*The problem*. Restate the data exactly as given and keep the pictures out.

*Extracted data entries*.
----------
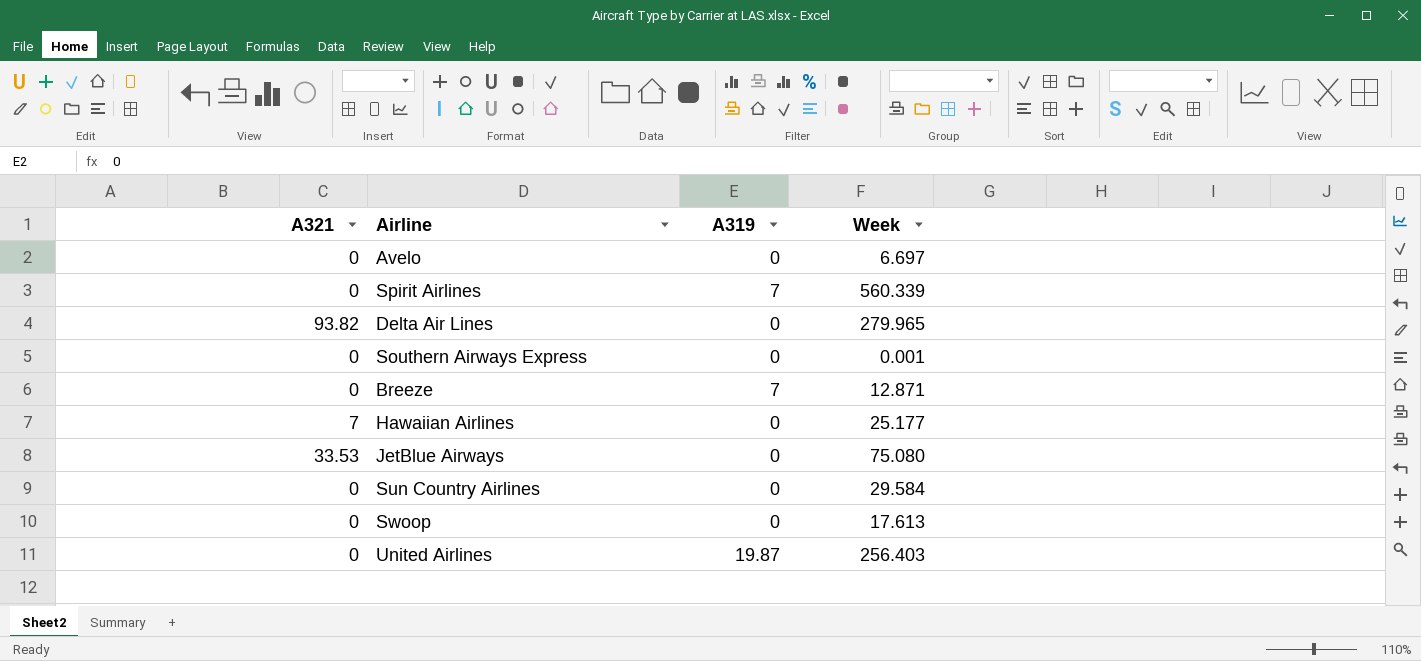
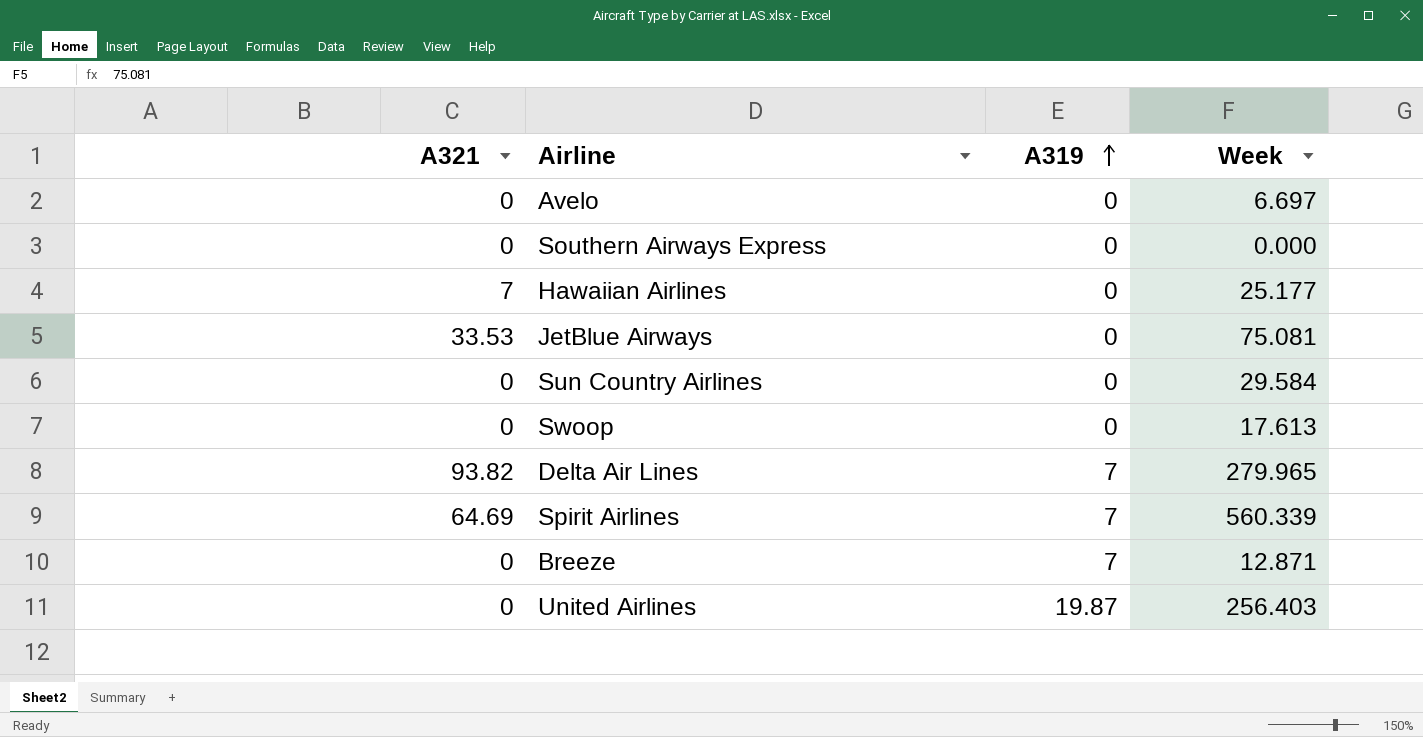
row order: none -> A319 ascending
Southern Airways Express | Week: 0.001 -> 0.000
JetBlue Airways | Week: 75.080 -> 75.081
Delta Air Lines | A319: 0 -> 7
Spirit Airlines | A321: 0 -> 64.69

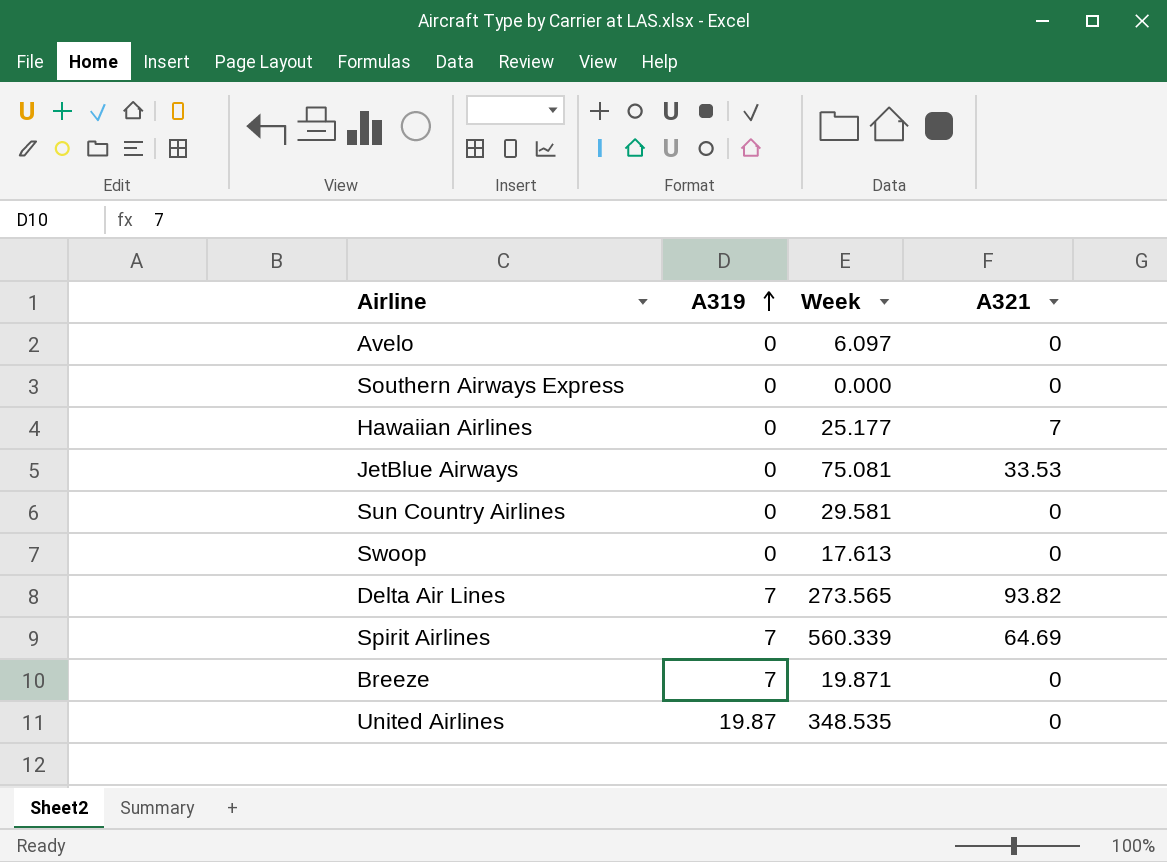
column A321 | position: 1 -> 4
Avelo | Week: 6.697 -> 6.097
Sun Country Airlines | Week: 29.584 -> 29.581
Delta Air Lines | Week: 279.965 -> 273.565
Breeze | Week: 12.871 -> 19.871
United Airlines | Week: 256.403 -> 348.535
----------
*Answer box*.
row order: none -> A319 ascending
Southern Airways Express | Week: 0.001 -> 0.000
JetBlue Airways | Week: 75.080 -> 75.081
Delta Air Lines | A319: 0 -> 7
Spirit Airlines | A321: 0 -> 64.69

column A321 | position: 1 -> 4
Avelo | Week: 6.697 -> 6.097
Sun Country Airlines | Week: 29.584 -> 29.581
Delta Air Lines | Week: 279.965 -> 273.565
Breeze | Week: 12.871 -> 19.871
United Airlines | Week: 256.403 -> 348.535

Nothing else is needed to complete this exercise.